Change detection outputs
━━━━

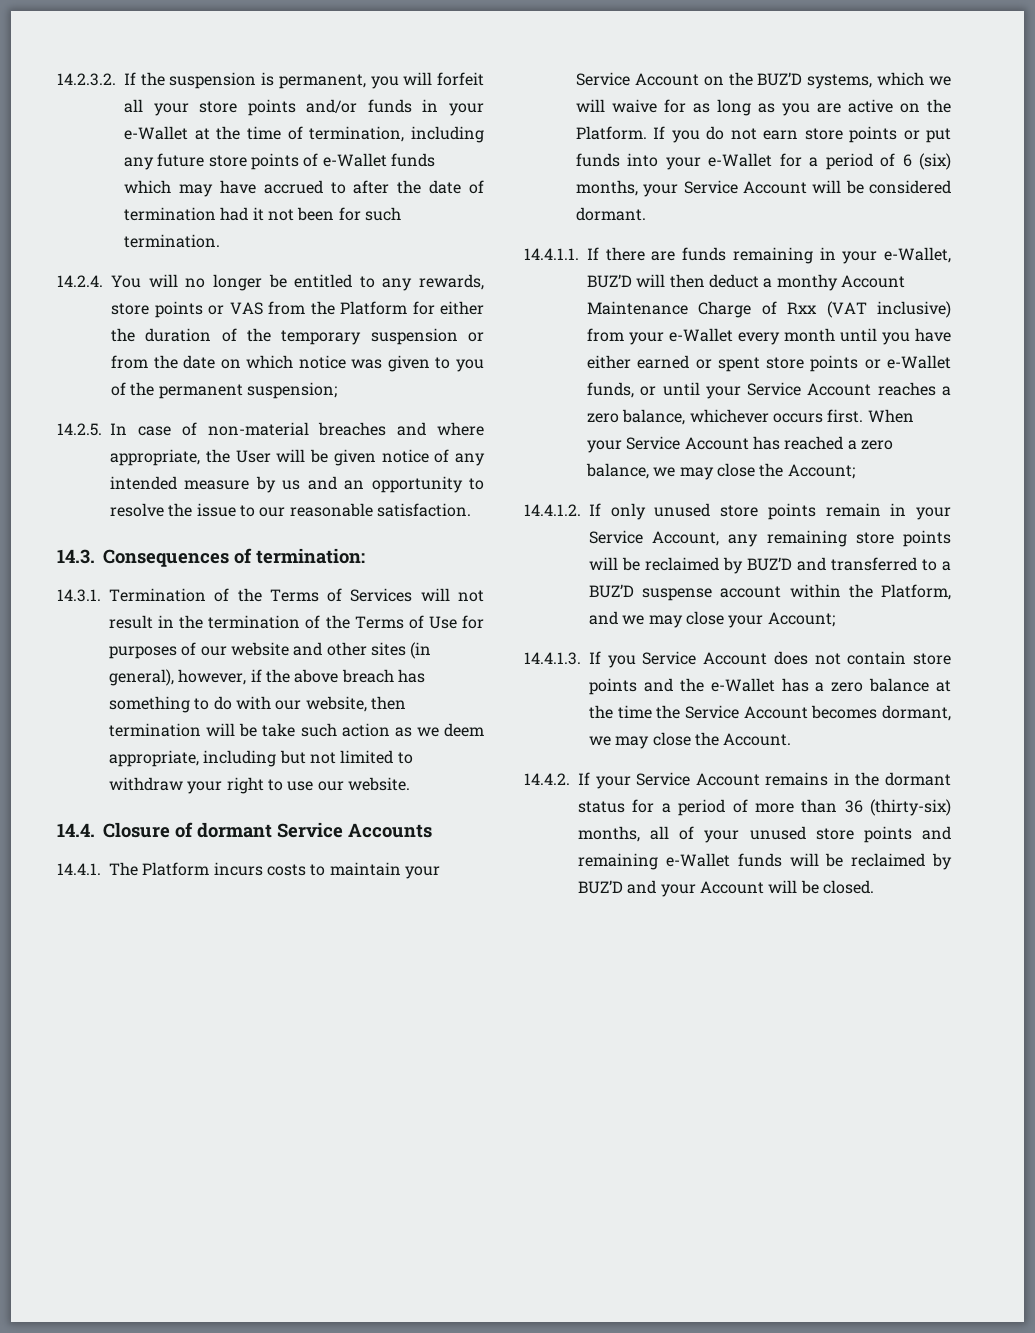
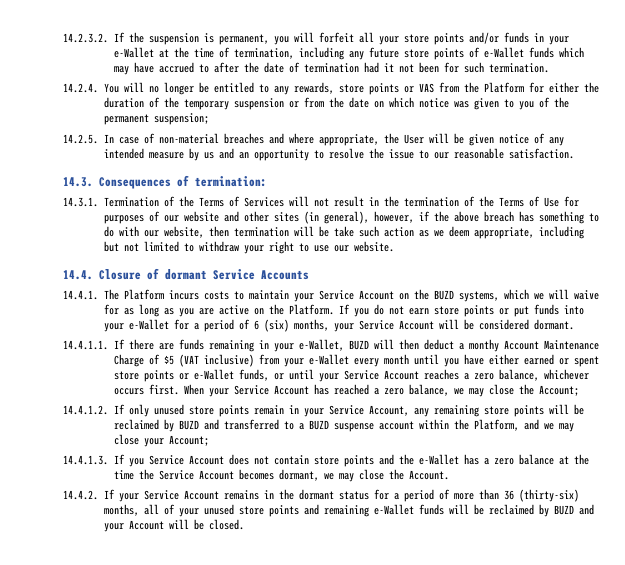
- 14.4.1. The Platform incurs costs to maintain your Service Account on the BUZ’D systems, which we will waive for as long as you are active on the Platform.
+ 14.4.1. The Platform incurs costs to maintain your Service Account on the BUZD systems, which we will waive for as long as you are active on the Platform.
- 14.4.1.1. If there are funds remaining in your e-Wallet, BUZ’D will then deduct a monthy Account Maintenance Charge of Rxx (VAT inclusive) from your e-Wallet every month until you have either earned or spent store points or e-Wallet funds, or until your Service Account reaches a zero balance, whichever occurs first.
+ 14.4.1.1. If there are funds remaining in your e-Wallet, BUZD will then deduct a monthy Account Maintenance Charge of $5 (VAT inclusive) from your e-Wallet every month until you have either earned or spent store points or e-Wallet funds, or until your Service Account reaches a zero balance, whichever occurs first.
- 14.4.1.2. If only unused store points remain in your Service Account, any remaining store points will be reclaimed by BUZ’D and transferred to a BUZ’D suspense account within the Platform, and we may close your Account;
+ 14.4.1.2. If only unused store points remain in your Service Account, any remaining store points will be reclaimed by BUZD and transferred to a BUZD suspense account within the Platform, and we may close your Account;
- 14.4.2. If your Service Account remains in the dormant status for a period of more than 36 (thirty-six) months, all of your unused store points and remaining e-Wallet funds will be reclaimed by BUZ’D and your Account will be closed.
+ 14.4.2. If your Service Account remains in the dormant status for a period of more than 36 (thirty-six) months, all of your unused store points and remaining e-Wallet funds will be reclaimed by BUZD and your Account will be closed.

━━━━

» WHAT IS EXPECTED:
Exact copies of the lines from the one holding "- 14.4.1.2. If" through the last line above, and only those, make up the answer.

» RESULT OF THIS TASK:
- 14.4.1.2. If only unused store points remain in your Service Account, any remaining store points will be reclaimed by BUZ’D and transferred to a BUZ’D suspense account within the Platform, and we may close your Account;
+ 14.4.1.2. If only unused store points remain in your Service Account, any remaining store points will be reclaimed by BUZD and transferred to a BUZD suspense account within the Platform, and we may close your Account;
- 14.4.2. If your Service Account remains in the dormant status for a period of more than 36 (thirty-six) months, all of your unused store points and remaining e-Wallet funds will be reclaimed by BUZ’D and your Account will be closed.
+ 14.4.2. If your Service Account remains in the dormant status for a period of more than 36 (thirty-six) months, all of your unused store points and remaining e-Wallet funds will be reclaimed by BUZD and your Account will be closed.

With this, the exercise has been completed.